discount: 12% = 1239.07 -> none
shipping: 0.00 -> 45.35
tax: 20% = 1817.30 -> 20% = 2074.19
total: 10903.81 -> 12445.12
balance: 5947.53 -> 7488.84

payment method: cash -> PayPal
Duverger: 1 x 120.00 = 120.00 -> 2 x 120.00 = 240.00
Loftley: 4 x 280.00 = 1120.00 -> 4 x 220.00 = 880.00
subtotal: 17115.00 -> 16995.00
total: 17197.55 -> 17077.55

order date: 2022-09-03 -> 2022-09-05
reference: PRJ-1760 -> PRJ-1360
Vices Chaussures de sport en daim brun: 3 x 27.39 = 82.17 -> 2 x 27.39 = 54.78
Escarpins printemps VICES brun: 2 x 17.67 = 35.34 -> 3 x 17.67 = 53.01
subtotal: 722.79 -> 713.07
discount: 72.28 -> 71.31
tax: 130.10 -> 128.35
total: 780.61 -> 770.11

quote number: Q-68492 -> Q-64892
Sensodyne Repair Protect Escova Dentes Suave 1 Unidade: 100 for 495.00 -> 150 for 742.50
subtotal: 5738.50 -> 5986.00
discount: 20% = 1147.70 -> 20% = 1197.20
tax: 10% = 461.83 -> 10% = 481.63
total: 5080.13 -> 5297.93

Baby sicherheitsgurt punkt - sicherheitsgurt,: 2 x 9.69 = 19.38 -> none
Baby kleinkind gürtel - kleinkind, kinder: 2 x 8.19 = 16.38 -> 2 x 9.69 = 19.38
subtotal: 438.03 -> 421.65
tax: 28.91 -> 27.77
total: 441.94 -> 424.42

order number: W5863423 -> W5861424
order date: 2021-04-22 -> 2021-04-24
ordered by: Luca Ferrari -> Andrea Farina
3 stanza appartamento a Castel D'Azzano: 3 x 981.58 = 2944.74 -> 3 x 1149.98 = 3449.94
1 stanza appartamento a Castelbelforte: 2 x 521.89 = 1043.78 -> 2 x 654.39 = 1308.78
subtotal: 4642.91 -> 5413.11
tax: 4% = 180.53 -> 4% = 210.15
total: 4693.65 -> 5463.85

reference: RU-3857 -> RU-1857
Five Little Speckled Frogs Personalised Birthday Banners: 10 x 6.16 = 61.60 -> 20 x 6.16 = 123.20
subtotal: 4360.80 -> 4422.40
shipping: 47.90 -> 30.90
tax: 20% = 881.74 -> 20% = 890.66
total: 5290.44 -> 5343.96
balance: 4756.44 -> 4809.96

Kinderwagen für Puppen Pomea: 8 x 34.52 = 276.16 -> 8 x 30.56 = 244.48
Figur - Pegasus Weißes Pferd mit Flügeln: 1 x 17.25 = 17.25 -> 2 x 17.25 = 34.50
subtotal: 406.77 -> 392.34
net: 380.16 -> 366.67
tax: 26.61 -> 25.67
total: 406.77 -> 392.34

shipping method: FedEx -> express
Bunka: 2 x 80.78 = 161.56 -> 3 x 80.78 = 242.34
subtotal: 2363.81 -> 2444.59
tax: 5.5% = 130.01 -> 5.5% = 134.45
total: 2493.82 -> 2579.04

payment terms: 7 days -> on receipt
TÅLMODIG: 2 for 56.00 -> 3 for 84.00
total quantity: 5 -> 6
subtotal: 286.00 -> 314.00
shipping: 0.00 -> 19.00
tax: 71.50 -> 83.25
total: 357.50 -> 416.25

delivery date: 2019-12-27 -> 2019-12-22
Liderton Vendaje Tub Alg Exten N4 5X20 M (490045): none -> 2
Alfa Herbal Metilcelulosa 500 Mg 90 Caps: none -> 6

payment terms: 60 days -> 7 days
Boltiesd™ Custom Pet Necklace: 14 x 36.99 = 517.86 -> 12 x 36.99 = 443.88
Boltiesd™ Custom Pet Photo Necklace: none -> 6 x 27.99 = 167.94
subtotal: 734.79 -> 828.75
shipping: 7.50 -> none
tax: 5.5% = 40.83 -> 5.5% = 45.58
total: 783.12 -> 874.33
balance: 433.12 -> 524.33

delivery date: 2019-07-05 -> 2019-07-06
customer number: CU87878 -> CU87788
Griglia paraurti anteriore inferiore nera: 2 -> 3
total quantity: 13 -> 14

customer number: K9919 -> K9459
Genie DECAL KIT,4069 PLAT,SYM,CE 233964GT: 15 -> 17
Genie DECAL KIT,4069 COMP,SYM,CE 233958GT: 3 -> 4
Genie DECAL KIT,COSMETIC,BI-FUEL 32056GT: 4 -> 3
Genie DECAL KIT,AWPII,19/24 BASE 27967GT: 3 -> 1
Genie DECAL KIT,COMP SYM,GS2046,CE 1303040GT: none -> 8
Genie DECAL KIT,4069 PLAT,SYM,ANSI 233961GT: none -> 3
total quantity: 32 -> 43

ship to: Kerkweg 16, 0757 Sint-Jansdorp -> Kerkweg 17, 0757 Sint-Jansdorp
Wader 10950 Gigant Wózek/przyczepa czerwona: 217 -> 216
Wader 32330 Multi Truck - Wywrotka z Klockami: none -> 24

········

• Required action
Return, unchanged, each line from the line containing "total quantity: 32 -> 43" through the last line of the material.

• Solved exercise
total quantity: 32 -> 43

ship to: Kerkweg 16, 0757 Sint-Jansdorp -> Kerkweg 17, 0757 Sint-Jansdorp
Wader 10950 Gigant Wózek/przyczepa czerwona: 217 -> 216
Wader 32330 Multi Truck - Wywrotka z Klockami: none -> 24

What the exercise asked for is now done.